Funérailles de Janine Sutto

2017-04-10

Vivre et aimer jusqu'au bout


La mort ne ressemble-t-elle pas quelques fois à un rideau de scène qui tombe à la fin d'une pièce de théâtre?

Elle vient nous séparer, comme le sont les spectateurs et les acteurs qui viennent de vivre et de partager quelques beaux moments ensemble. Nous le savons, le rideau va, tôt ou tard, tomber sur les personnes qui nous sont chères ainsi que sur notre propre vie. La mort se dresse ainsi comme un rideau qui, nous semble-t-il, met fin à la vie et à l'amour. Janine Sutto a vécu, sans relâche, jusqu'au bout de sa vie. Pendant sa longue route elle a toujours continué d'apprendre, de servir et de bâtir, de souffrir et de pardonner, d'aimer et d'être présente, autant qu'elle le pouvait, à sa famille et à ses amis.
De nombreux témoignages d'admiration et d'affection ont été exprimés dans les médias et en chapelle ardente à l'hôtel de ville de Montréal. Aujourd'hui même, chère famille et chers amis de Janine, en ce lieu et par la télévision, nous sommes réunis par la reconnaissance d'une vie généreuse et par l'expression d'un soutien en ce moment de peine.

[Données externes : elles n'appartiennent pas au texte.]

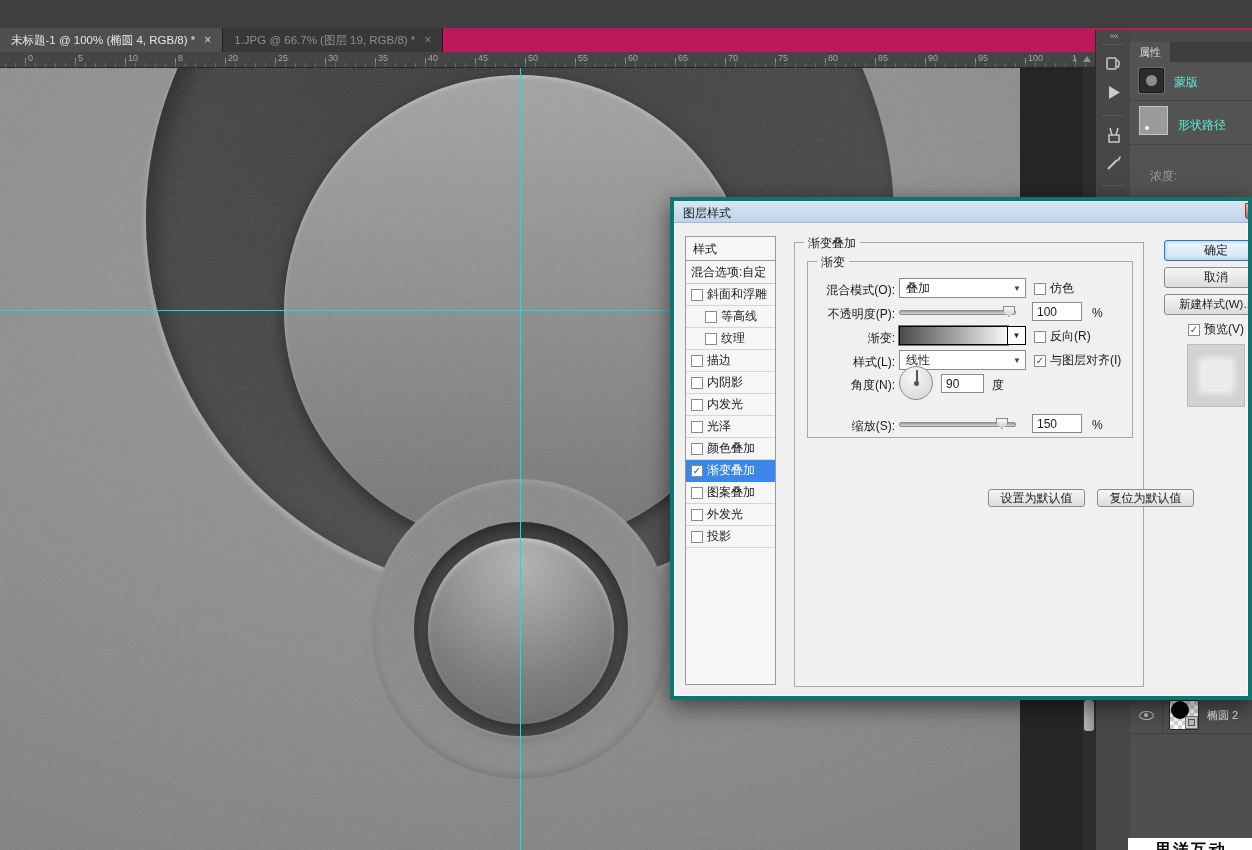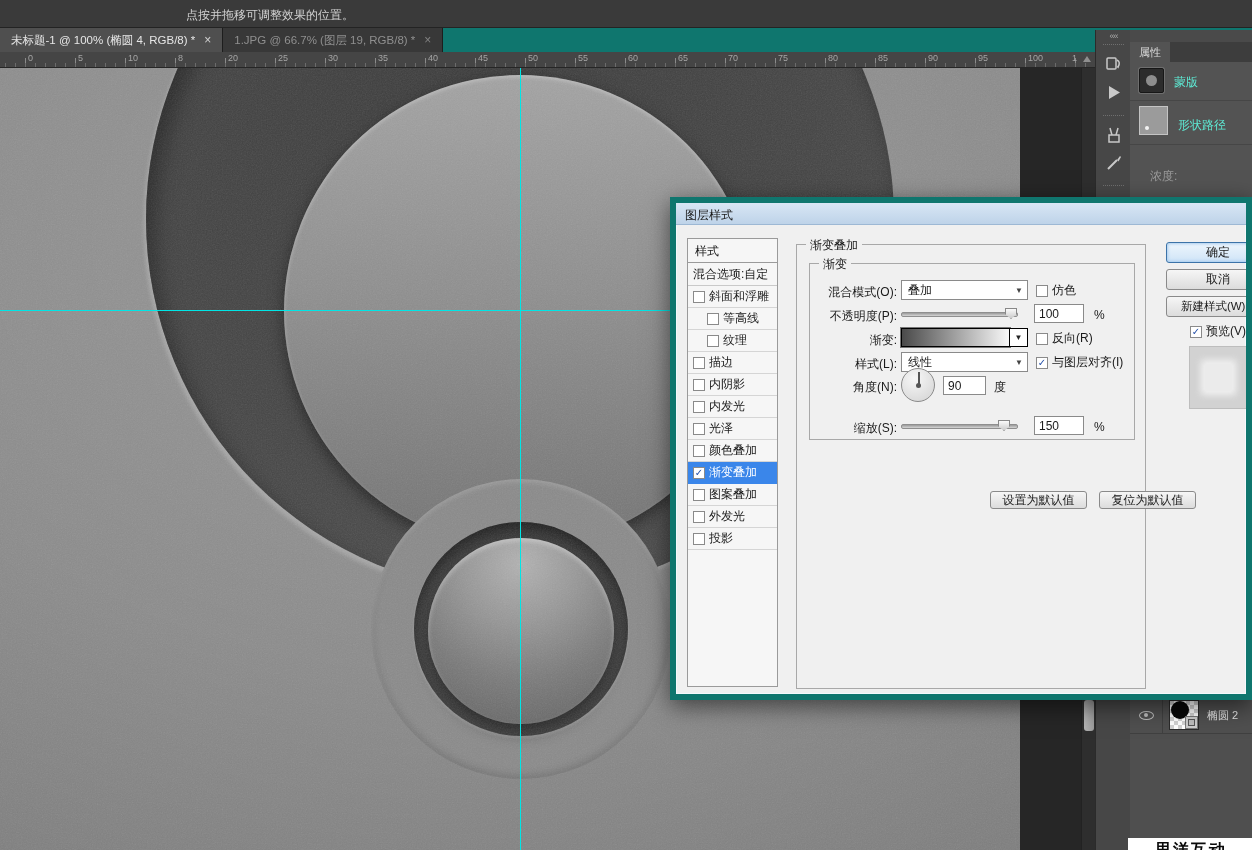--- a/index.html
+++ b/index.html
@@ -140,9 +140,6 @@
 
 <div id="app">
 
-  <div id="options-bar">
-    <span id="options-hint">点按并拖移可调整效果的位置。</span>
-  </div>
 
   <div id="tab-bar">
       <div class="doc-tab active">

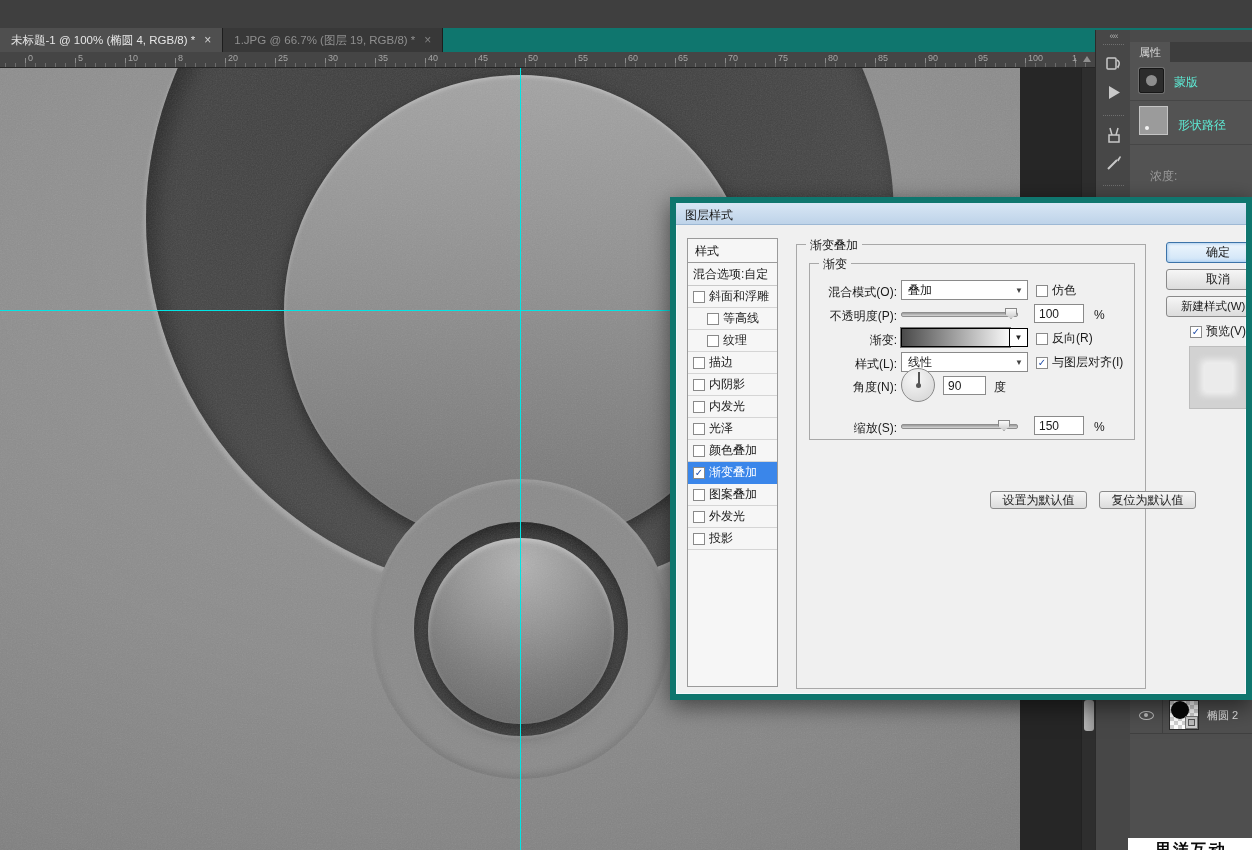--- a/index.html
+++ b/index.html
@@ -13,7 +13,7 @@
   #options-bar { position:absolute; left:0; top:0; width:1252px; height:28px; background:#3a3a3a; border-bottom:1px solid #232323; }
   #options-hint { position:absolute; left:186px; top:7px; font-size:12px; color:#d2d2d2; }
   
-  #tab-bar { position:absolute; left:0; top:28px; width:1252px; height:24px; background:#0f766e; display:flex; }
+  #tab-bar { position:absolute; left:0; top:28px; width:1252px; height:24px; background:#be185d; display:flex; }
   .doc-tab { height:24px; display:flex; align-items:center; gap:9px; padding:0 11px; font-size:11.5px; border-right:1px solid #1d1d1d; white-space:nowrap; }
   .doc-tab.active { background:#4f4f4f; color:#e6e6e6; }
   .doc-tab.inactive { background:#383838; color:#8f8f8f; }

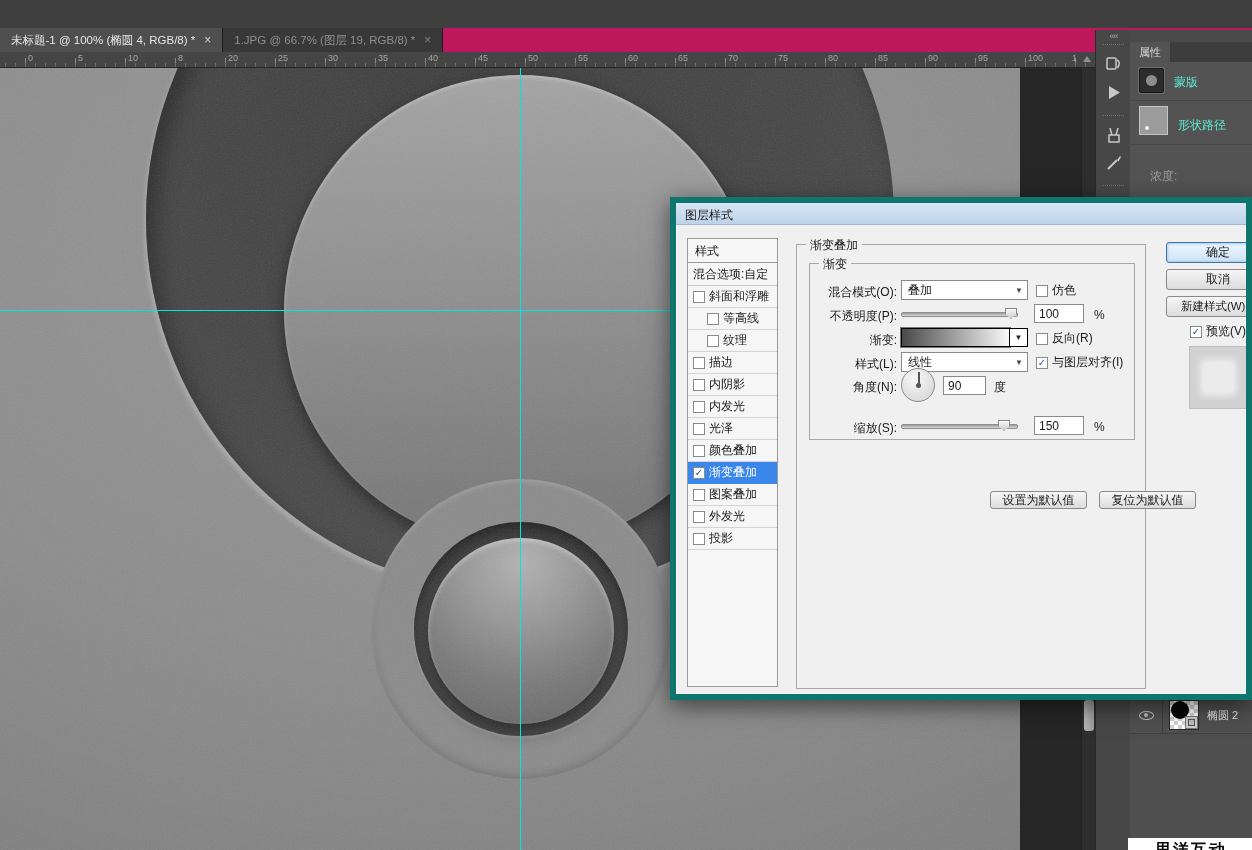--- a/index.html
+++ b/index.html
@@ -90,7 +90,7 @@
   #wm-line1 { font-size:16px; font-weight:bold; letter-spacing:2px; margin-top:2px; }
   
   #dialog { position:absolute; left:670px; top:197px; width:582px; height:503px; background:#f0f0f0;
-    border:6px solid #0f766e; box-shadow:inset 0 0 0 1px #f5f9fd, 0 6px 22px rgba(0,0,0,.55); overflow:hidden; font-size:12px; color:#1a1a1a; z-index:50; }
+    border:4px solid #0f766e; box-shadow:inset 0 0 0 1px #f5f9fd, 0 6px 22px rgba(0,0,0,.55); overflow:hidden; font-size:12px; color:#1a1a1a; z-index:50; }
   #dialog-titlebar { position:absolute; left:0; top:0; width:100%; height:22px; background:linear-gradient(#d8e6f4, #bed3e9); border-bottom:1px solid #9db8d4; }
   #dialog-title { position:absolute; left:9px; top:4px; font-size:12px; color:#1b1b1b; }
   #dialog-close { position:absolute; left:571px; top:2px; width:28px; height:16px; background:linear-gradient(#f2b9b1,#cf5f52); border:1px solid #98352c; border-radius:0 0 0 3px; }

La mort en ce monde est-elle le dernier mot de la vie et de l'amour? Quand, pour Jésus, l'heure de quitter ce monde arriva, avec toute la dramatique que l'on sait, voici que, six jours avant la « Pâque » - comme aujourd'hui en ce lundi saint qui nous conduit à Pâques dimanche prochain - Jésus se retrouva à Béthanie pour un repas réconfortant avec des amis.

Dans l'Évangile, on voit que Marie, la sœur de Lazare, n'a pas hésiter à briser un flacon d'albâtre pour répandre sur les pieds de Jésus un parfum oriental fait de nard très pur. Elle donnait tout ce qu'elle avait de plus précieux pour exprimer sa reconnaissance envers l'œuvre d'amour infini du Seigneur pour elle et pour le monde. Elle voyait venir la mort de Jésus, mais elle croyait qu'Il était la résurrection et la vie, de sorte que sa peine était ouverte à l'espérance.

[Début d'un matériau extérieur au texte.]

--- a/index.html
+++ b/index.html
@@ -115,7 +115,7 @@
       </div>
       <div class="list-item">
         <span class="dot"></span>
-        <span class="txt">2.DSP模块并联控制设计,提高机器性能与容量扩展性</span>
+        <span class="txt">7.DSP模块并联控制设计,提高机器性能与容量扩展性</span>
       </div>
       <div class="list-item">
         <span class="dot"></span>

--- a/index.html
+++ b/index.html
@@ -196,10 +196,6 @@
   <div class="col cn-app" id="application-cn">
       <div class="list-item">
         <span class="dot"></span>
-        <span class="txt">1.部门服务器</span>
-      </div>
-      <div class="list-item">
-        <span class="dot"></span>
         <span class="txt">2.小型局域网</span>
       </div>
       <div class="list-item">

Pour Janine, ce qui avait le plus embaumé sa vie c'était ses enfants, ses deux filles jumelles qui l'ont toujours habité. Par leur seule existence elles fortifiaient son âme. Elle considérait que le plus beau rôle de sa vie, le plus signifiant, fut celui de mère et de grand-mère. Elle y a trouvé un élargissement du cœur dans l'amour inconditionnel.

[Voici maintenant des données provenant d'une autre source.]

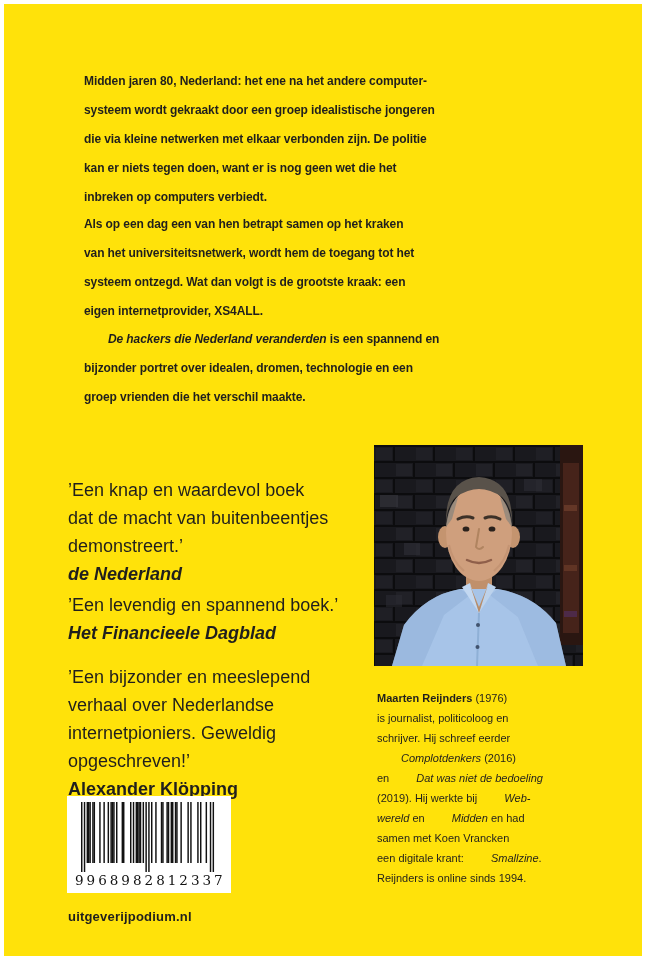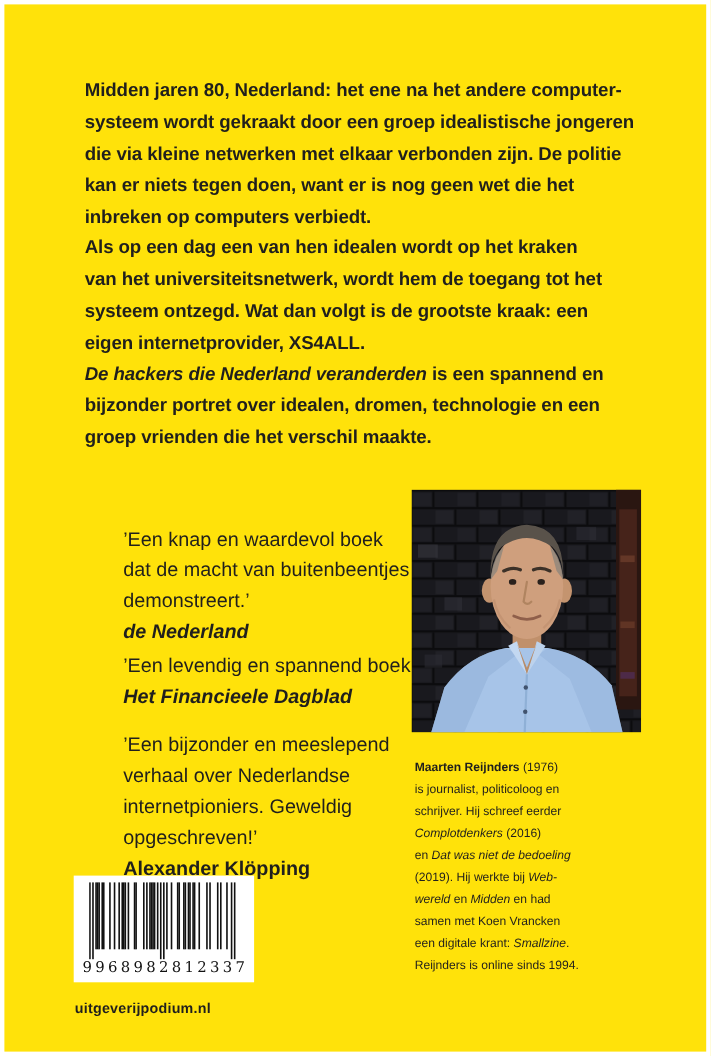--- a/index.html
+++ b/index.html
@@ -9,8 +9,8 @@
   .cover { position:absolute; left:4px; top:4px; width:638px; height:952px; }
 
   
-  .synopsis p { position:absolute; left:73px; width:560px; font-weight:700;
-                font-size:17px; line-height:29px; letter-spacing:-0.1px;
+  .synopsis p { position:absolute; left:80px; width:560px; font-weight:700;
+                font-size:12px; line-height:29px; letter-spacing:-0.1px;
                 white-space:pre-line; }
   .p1 { top:63px; }
   .p2 { top:206px; }

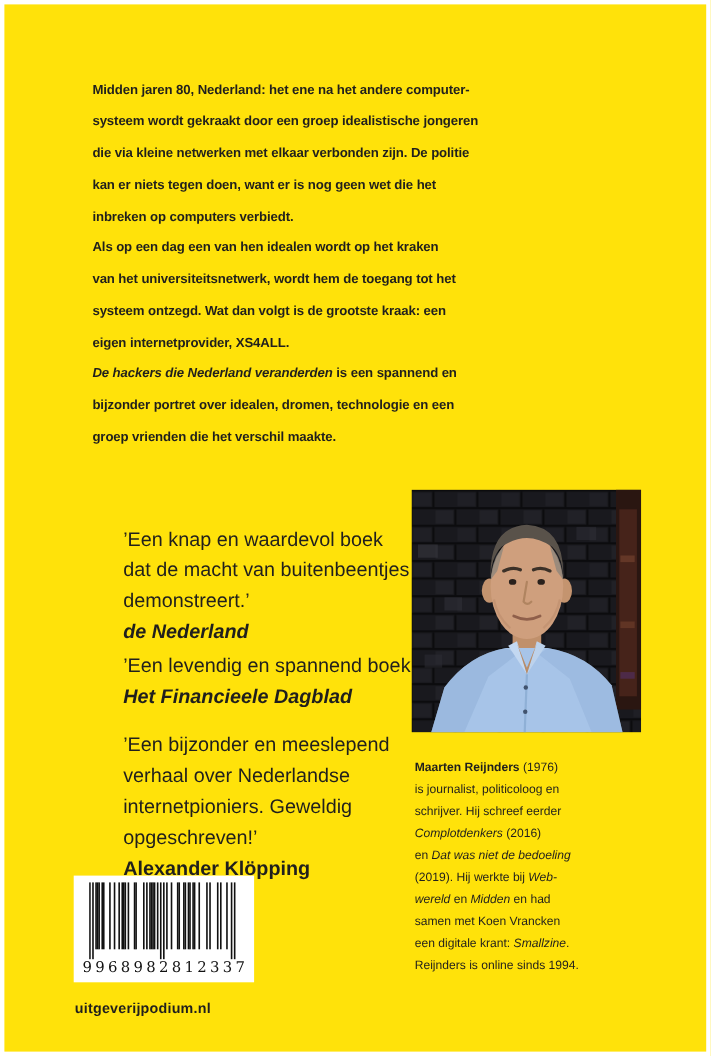--- a/index.html
+++ b/index.html
@@ -59,7 +59,7 @@
 die via kleine netwerken met elkaar verbonden zijn. De politie
 kan er niets tegen doen, want er is nog geen wet die het
 inbreken op computers verbiedt.</p>
-      <p class="p2">Als op een dag een van hen idealen wordt op het kraken
+      <p class="p2">Als op een dag een van hen betrapt samen op het kraken
 van het universiteitsnetwerk, wordt hem de toegang tot het
 systeem ontzegd. Wat dan volgt is de grootste kraak: een
 eigen internetprovider, XS4ALL.</p>

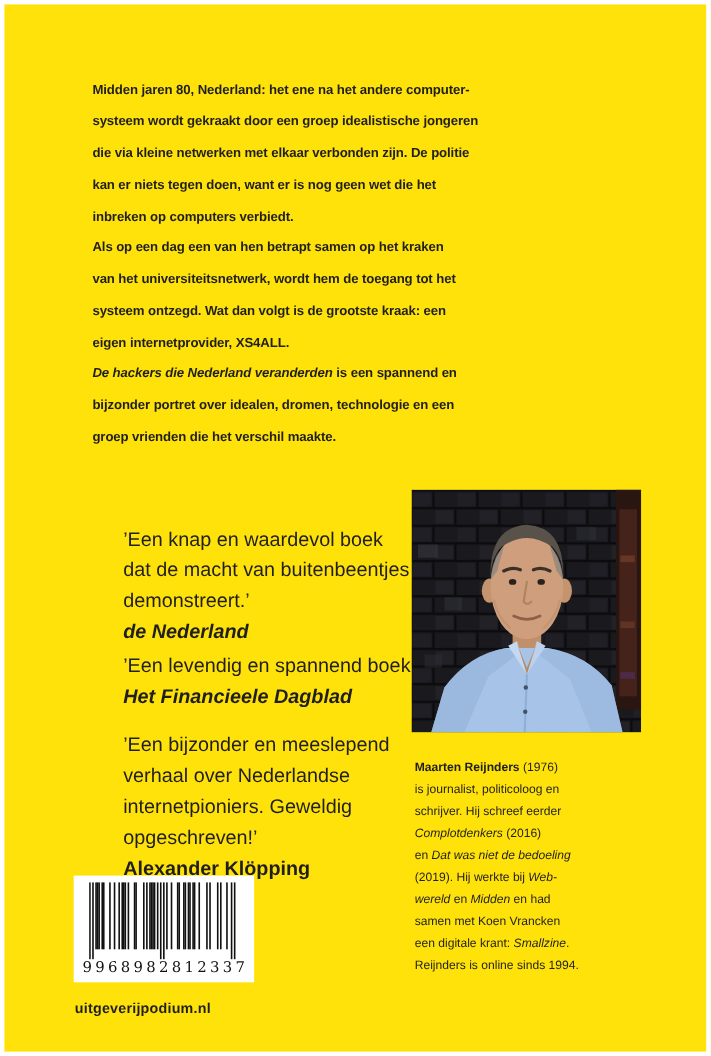--- a/index.html
+++ b/index.html
@@ -34,7 +34,7 @@
          line-height:20px; white-space:pre-line; }
 
   .seg-bold { font-weight:700; }
-  .seg-italic { font-style:italic; }
+  .seg-italic { font-style:italic;margin-left:24px; }
 
   
   .barcode { position:absolute; left:63px; top:792px; width:164px; height:97px; background:#ffffff; }

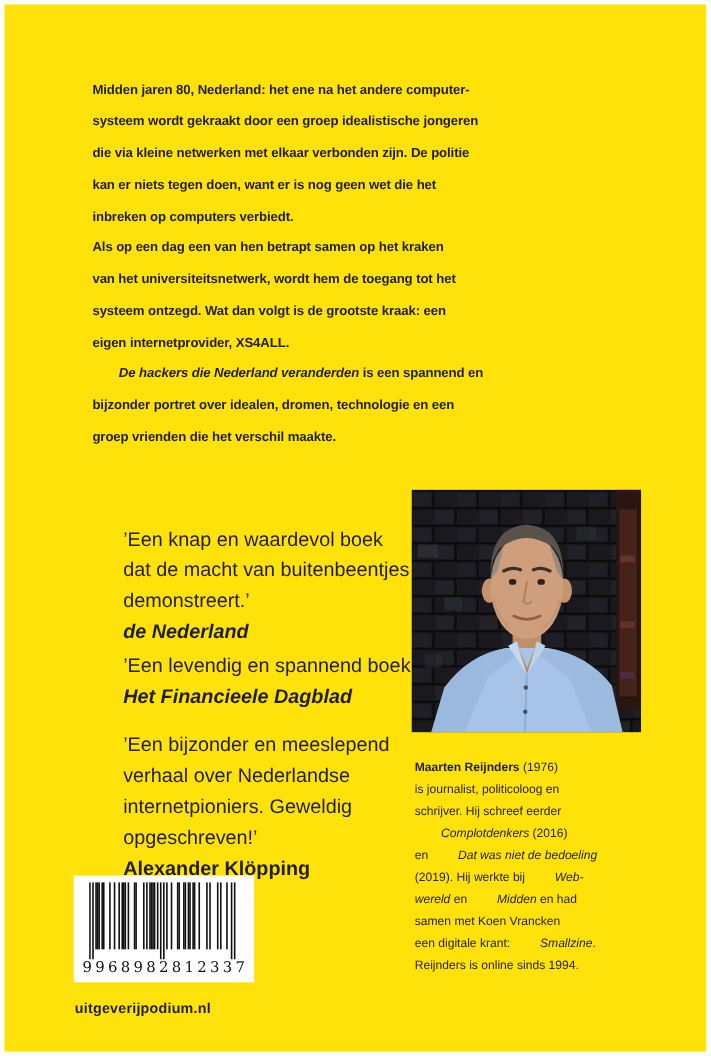--- a/index.html
+++ b/index.html
@@ -18,7 +18,7 @@
 
   
   .quote { position:absolute; left:64px; width:300px; font-size:18px;
-           line-height:28px; white-space:pre-line;margin-left:44px; }
+           line-height:28px; white-space:pre-line; }
   .q1 { top:444px; }
   .q2 { top:559px; }
   .q3 { top:631px; }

Dans l'Évangile, le geste très humble de Marie baignant les pieds de Jésus de parfum, paraissait insensé aux yeux du monde, mais, dans l'ordre de l'amour et de l'espérance, il était de loin le plus significatif. Lorsque Jésus mourut en lançant un grand cri sur la Croix, Il déchira le rideau de la mort et élargit la scène dans un regard qui embrasse le ciel et la terre. Le rideau de la fin de la vie n'a plus le dernier mot, la mort est transformée en passage vers la vie éternelle, la prière nous garde dans l'espérance d'une rencontre dans l'éternité.

Voilà ce que nous célébrons aujourd'hui dans ces funérailles pour Janine et ce que toute l'Église proclamera avec éclat dimanche prochain : L'Amour est vainqueur et il ne passera jamais. Le rideau de la mort est déchiré, la vie et l'amour ont un avenir dans l'éternité. Prenons quelques instants de silence pour présenter Janine Sutto, en même temps que notre peine, au Dieu éternel.